Because of urban renewal and a trend of longtime residents seeking educational and employment options elsewhere, the rich history of the community is slowly shrinking along with the population. As a black community in the then-predominantly white Prince George's county, Lakeland played a unique role in the county's overall black history, especially in the northern part of the county - a role community members hope to preserve in the Lakeland Community Heritage Project.

"We've had a lot of dedicated support from students and faculty at the university," said Maxine Gross, a 40-year resident of Lakeland who chairs the project's committee of residents and nonresidents with fellow member Diane Ligon.

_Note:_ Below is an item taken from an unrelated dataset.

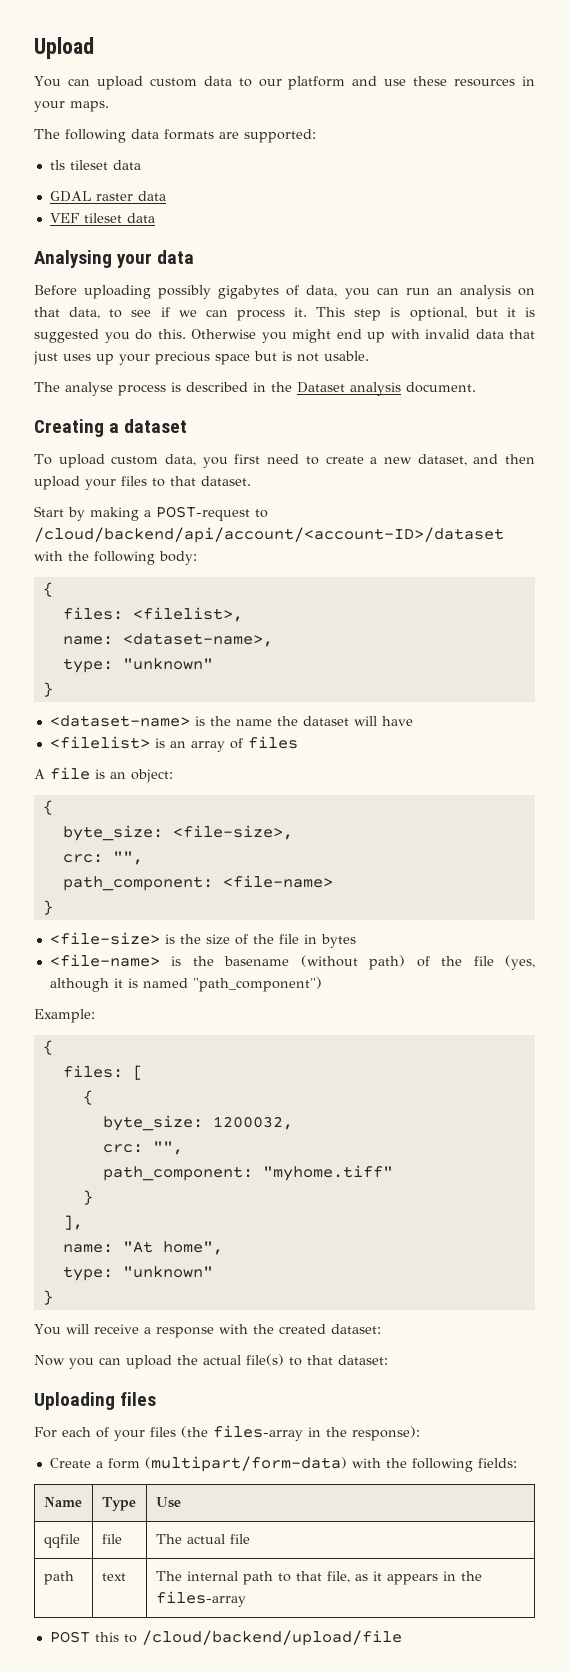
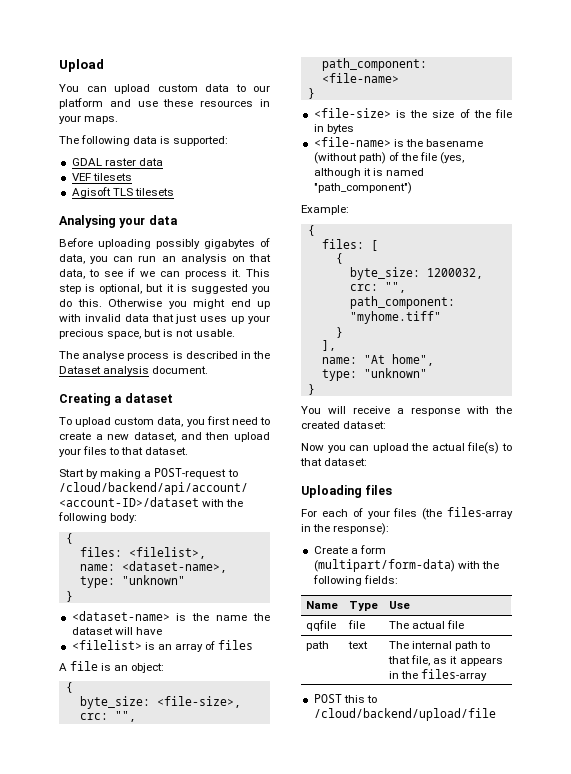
[164,129,239,140] formats are -> [160,136,171,144] is
[49,160,141,170] // tls tileset data -> (229, 141) none
[83,213,155,223] tileset data -> [92,173,132,181] [71,187,174,198] tilesets // Agisoft TLS tilesets
[215,353,250,365] space -> [107,331,142,339] space,

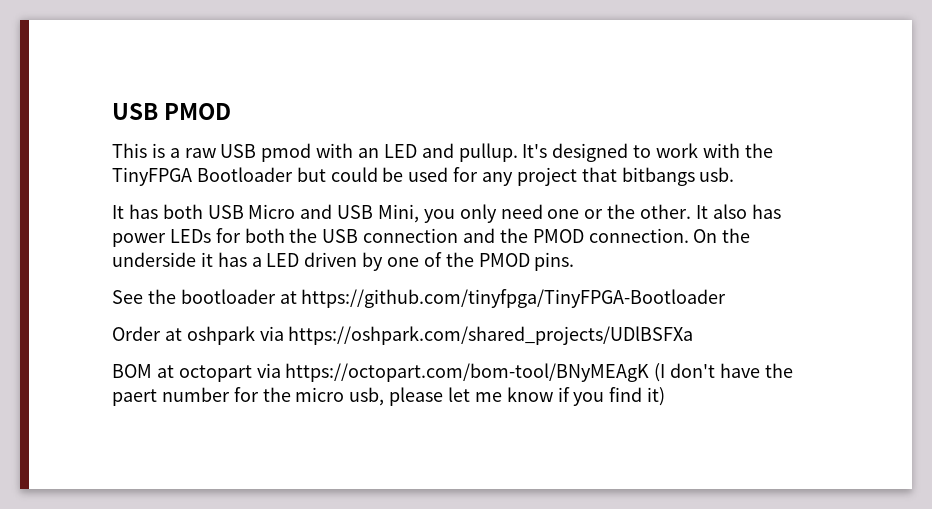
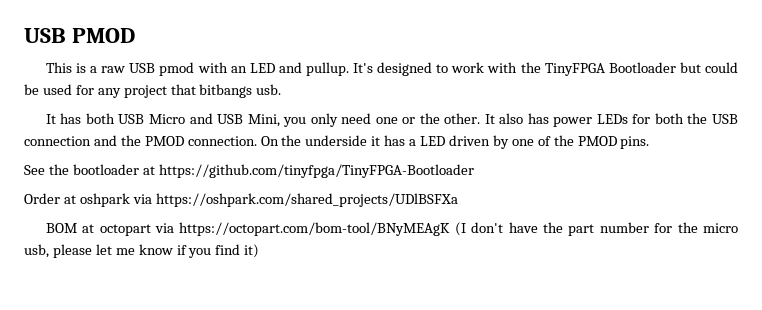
[112,389,157,406] paert -> [568,224,595,236] part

Lakeland was settled around 1900 by blacks from various parts of Prince George's and surrounding counties, said Gross, whose ancestors came from Calvert County and plantations in the Muirkirk area of Laurel.

Although there has been speculation about historical links between Lakeland residents and slaves owned by Charles Calvert, Gross said actual evidence of that is tenuous at best, adding that settlers of Lakeland came from all over the region. And despite the speculation of these ties, the heritage project says their goal isn't to investigate slavery, but to preserve a culture they fear is quickly disappearing.

"One of the reasons people stayed in the community in the past was because you couldn't live in other places up until the 1970s," Gross said. "But after that, there were more opportunities for blacks regarding where to go to school and where to work so they were no longer forced to remain in Lakeland." Gross also pointed to urban renewal, which she said, "destroyed two-thirds of the community," literally shrinking it's land area and population.

"Lakeland had one of the first black high schools in the area," Ligon said. "Until 1928, black students went to the District or they didn't get a high school education at all."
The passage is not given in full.